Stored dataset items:

┏━━

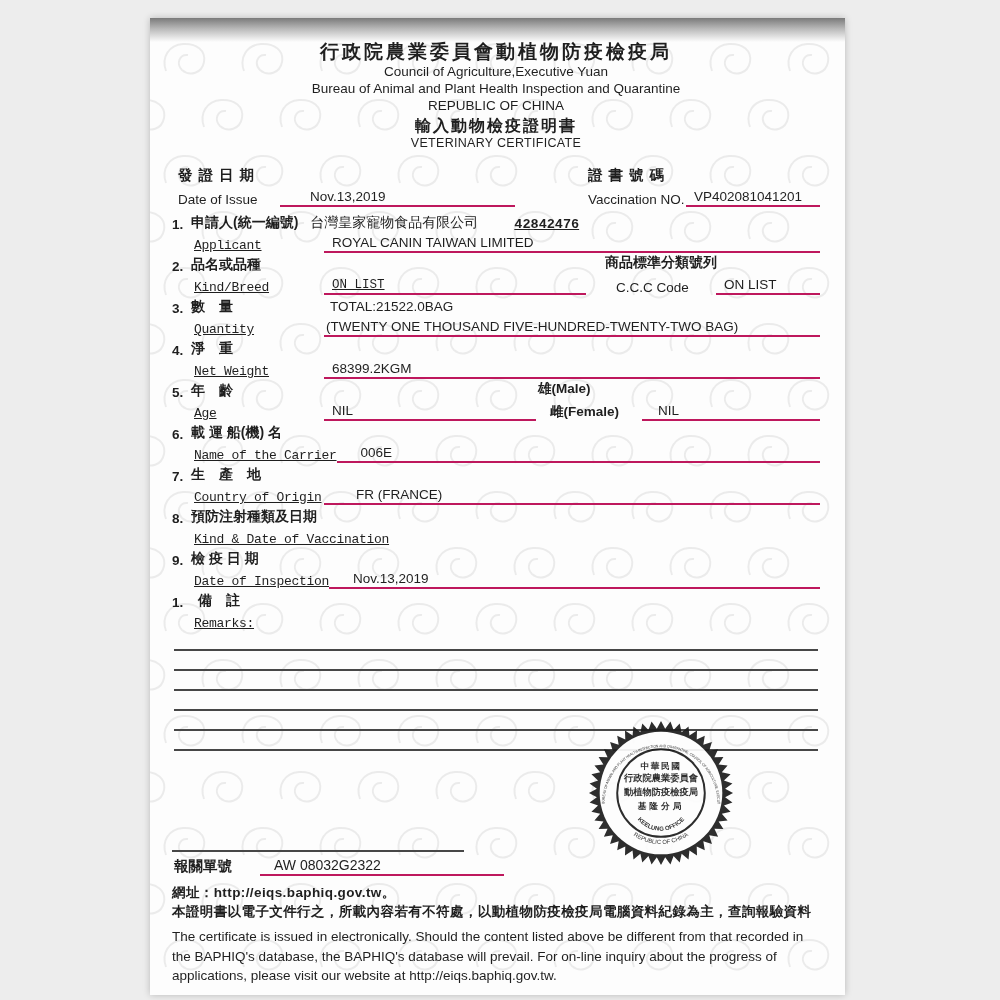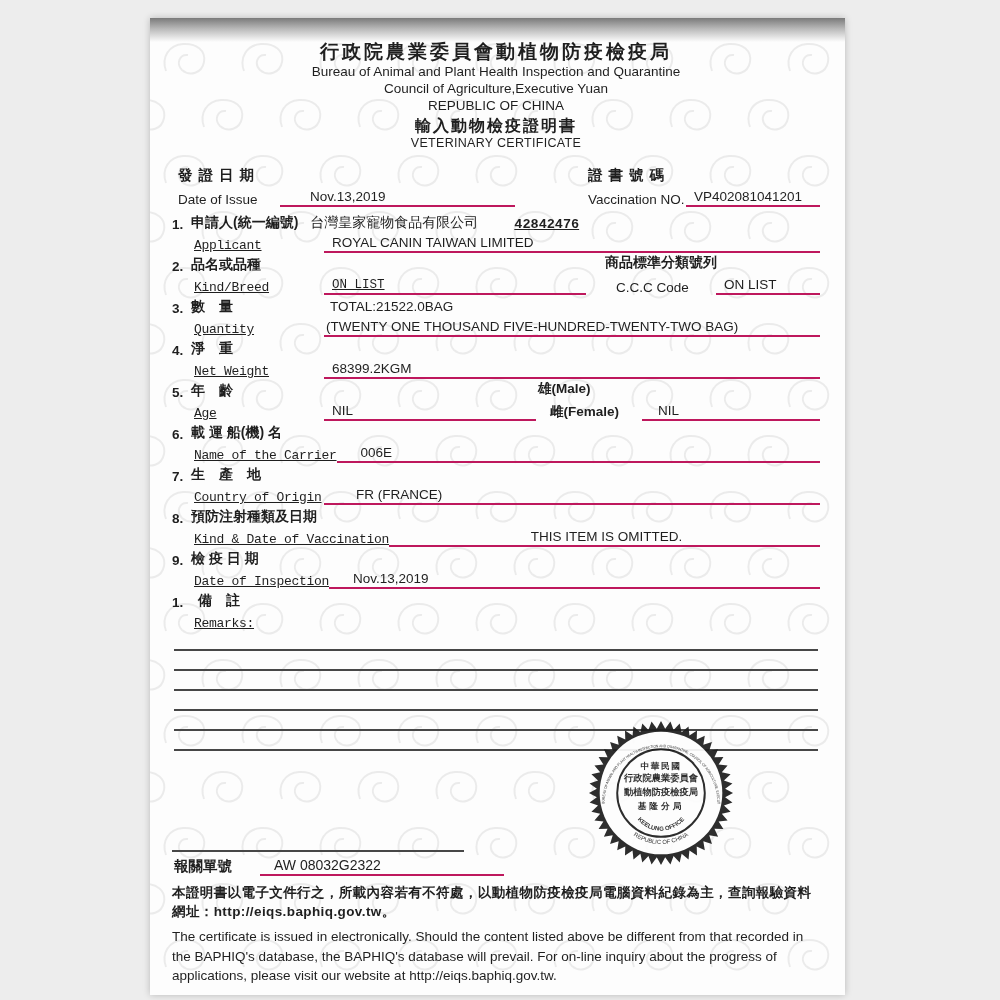"Bureau of Animal and Plant Health Inspection and Quarantine" div.h-en { order: before "Council of Agriculture,Executive Yuan" -> after "Council of Agriculture,Executive Yuan" }
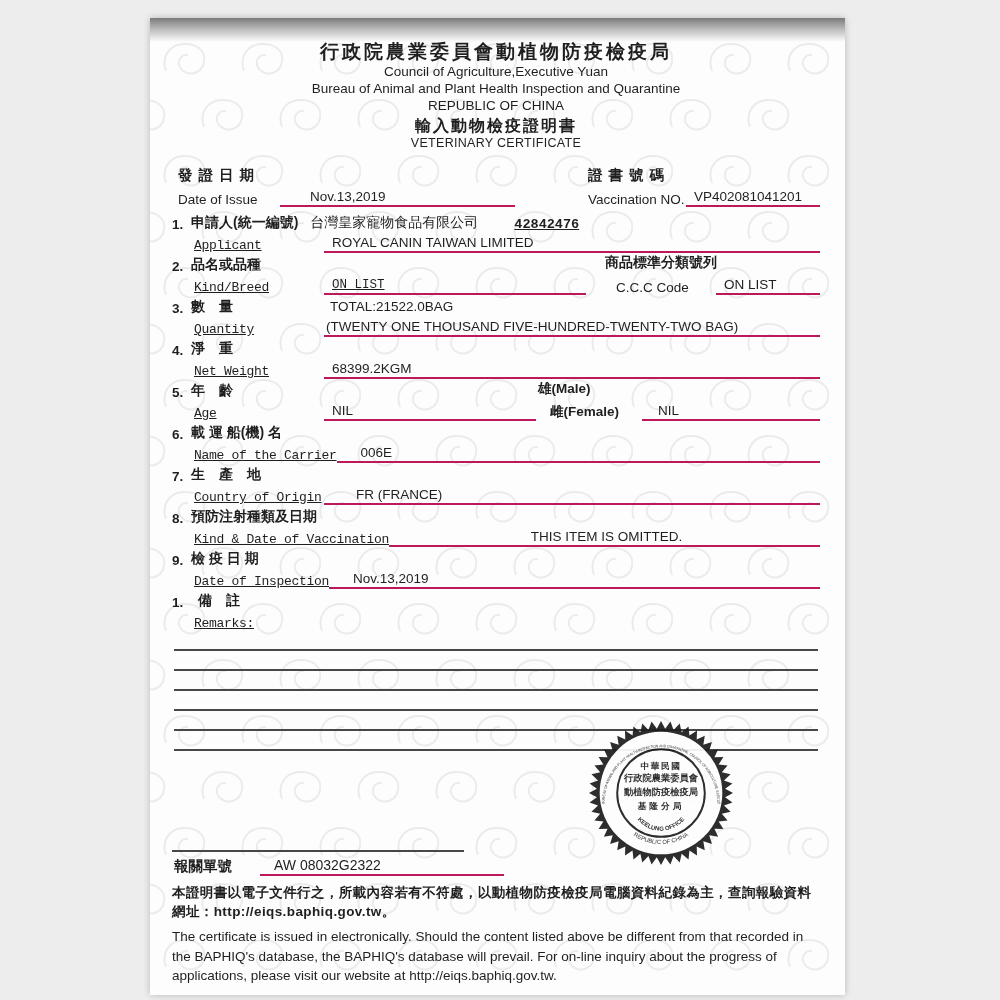"THIS ITEM IS OMITTED." span.value { html: <span>THIS ITEM IS OMITTED.</span> -> none }
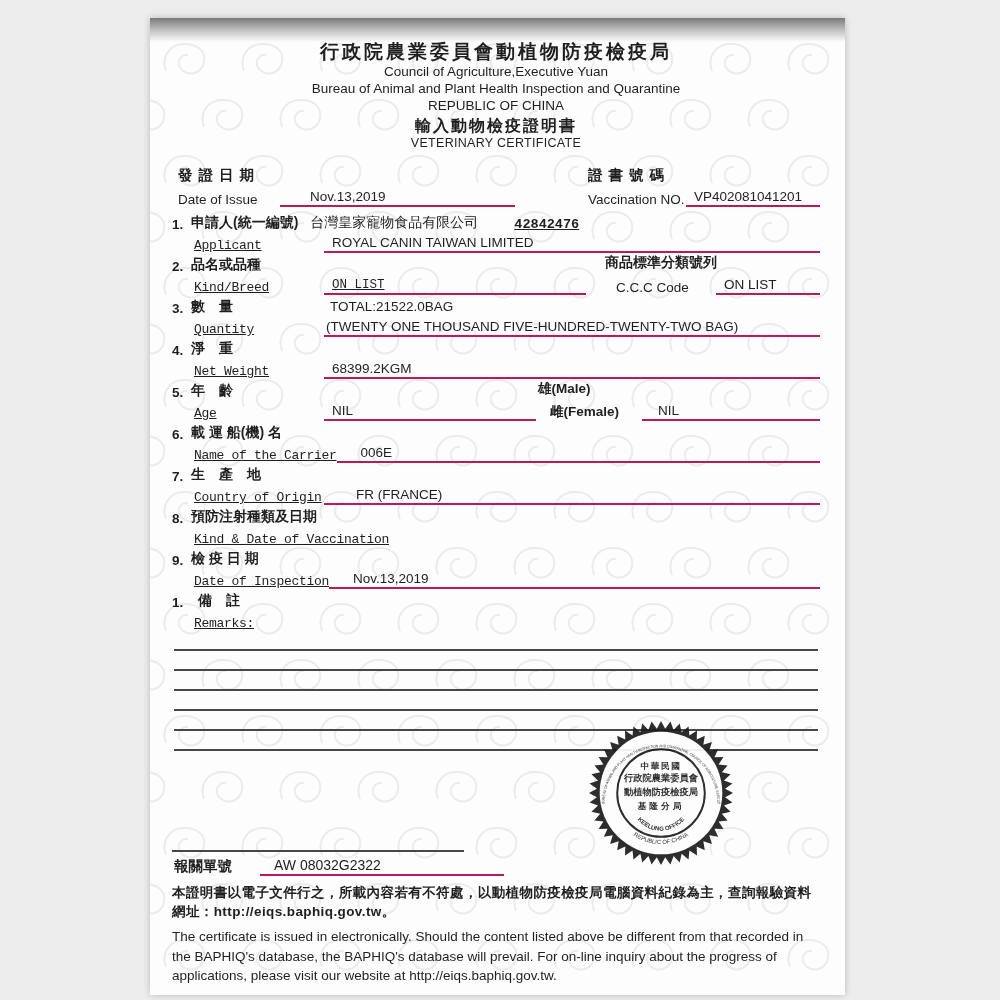"本證明書以電子文件行之，所載內容若有不符處，以動植物防疫檢疫局電腦資料紀錄為主，" div { order: before "網址：http://eiqs.baphiq.gov.tw。" -> after "網址：http://eiqs.baphiq.gov.tw。" }
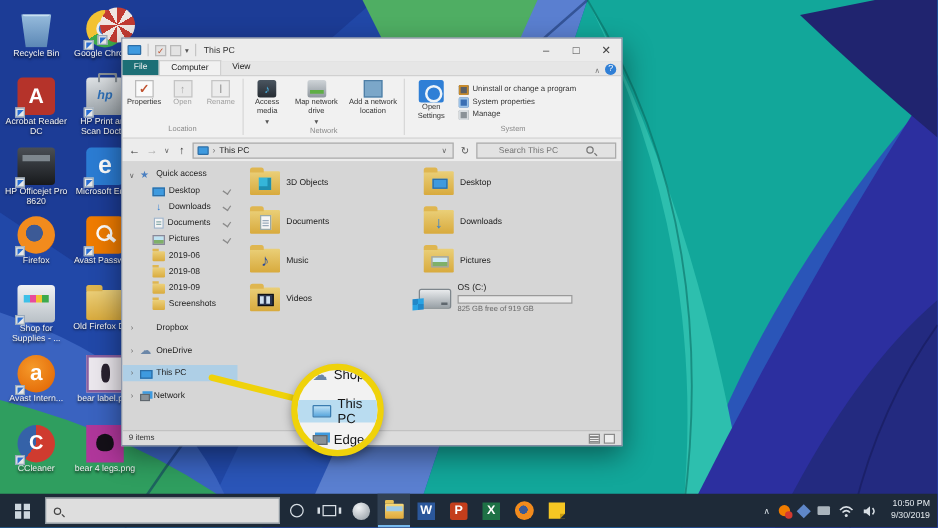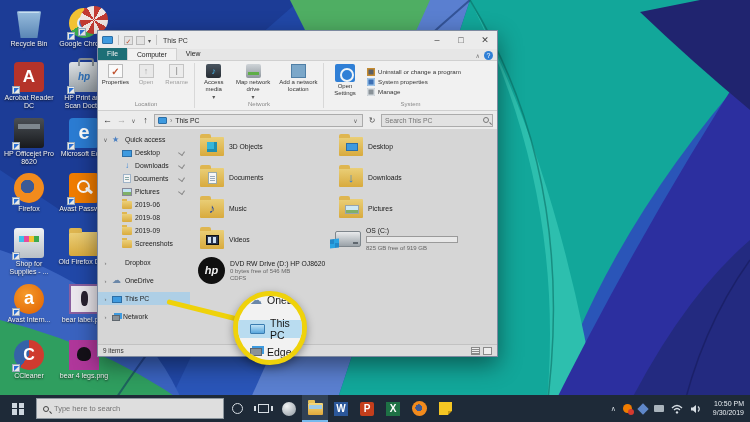"Search This PC" .searchbox { padding: 0 3px -> 0 17px }
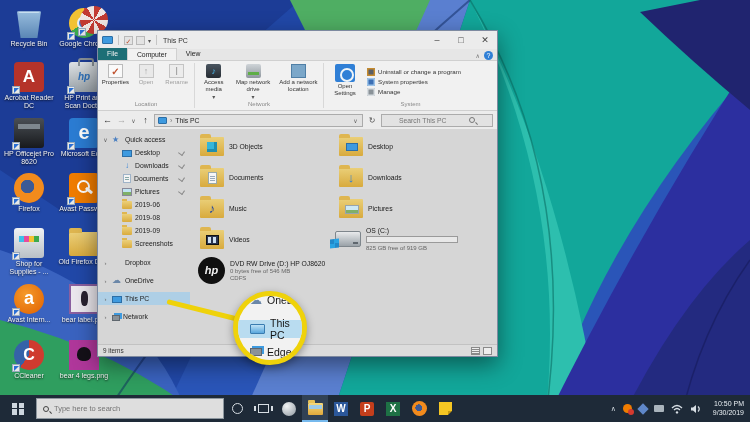"hp" div.item { html: <div> <span>hp</span> <span> <span>DVD RW Drive (D:) HP OJ8620</span> <span>0 bytes free of 546 MB</span> <span>CDFS</span> </span> </div> -> none }
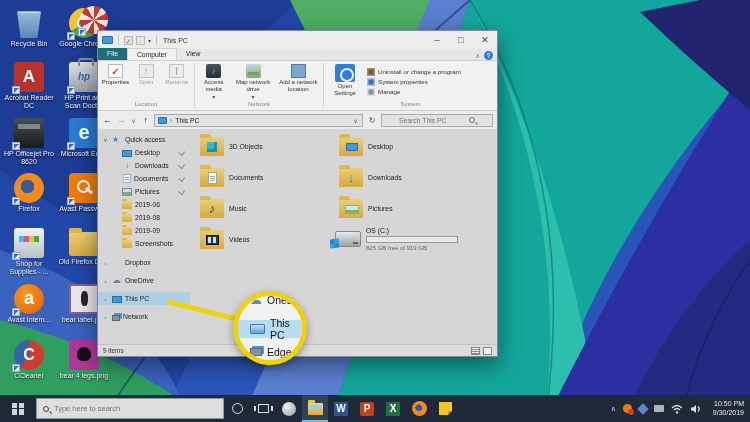"OneD" span { text: OneD -> Shop }
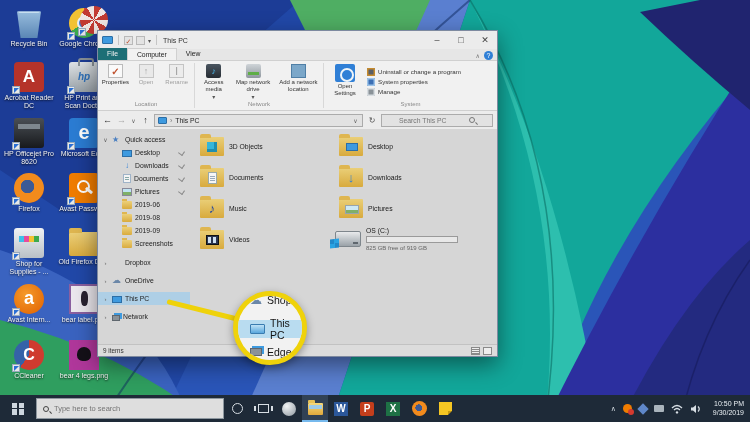"Type here to search" input { html: <input> -> none }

┗━━

EXERCISE DESCRIPTION =
All lines between the one that contains "html: <span>THIS ITEM" and the end of the records above, both included, are to be returned exactly as they stand, except for pictures, which are omitted.

SOLUTION FOR THIS PROBLEM =
"THIS ITEM IS OMITTED." span.value { html: <span>THIS ITEM IS OMITTED.</span> -> none }
"本證明書以電子文件行之，所載內容若有不符處，以動植物防疫檢疫局電腦資料紀錄為主，" div { order: before "網址：http://eiqs.baphiq.gov.tw。" -> after "網址：http://eiqs.baphiq.gov.tw。" }
"Search This PC" .searchbox { padding: 0 3px -> 0 17px }
"hp" div.item { html: <div> <span>hp</span> <span> <span>DVD RW Drive (D:) HP OJ8620</span> <span>0 bytes free of 546 MB</span> <span>CDFS</span> </span> </div> -> none }
"OneD" span { text: OneD -> Shop }
"Type here to search" input { html: <input> -> none }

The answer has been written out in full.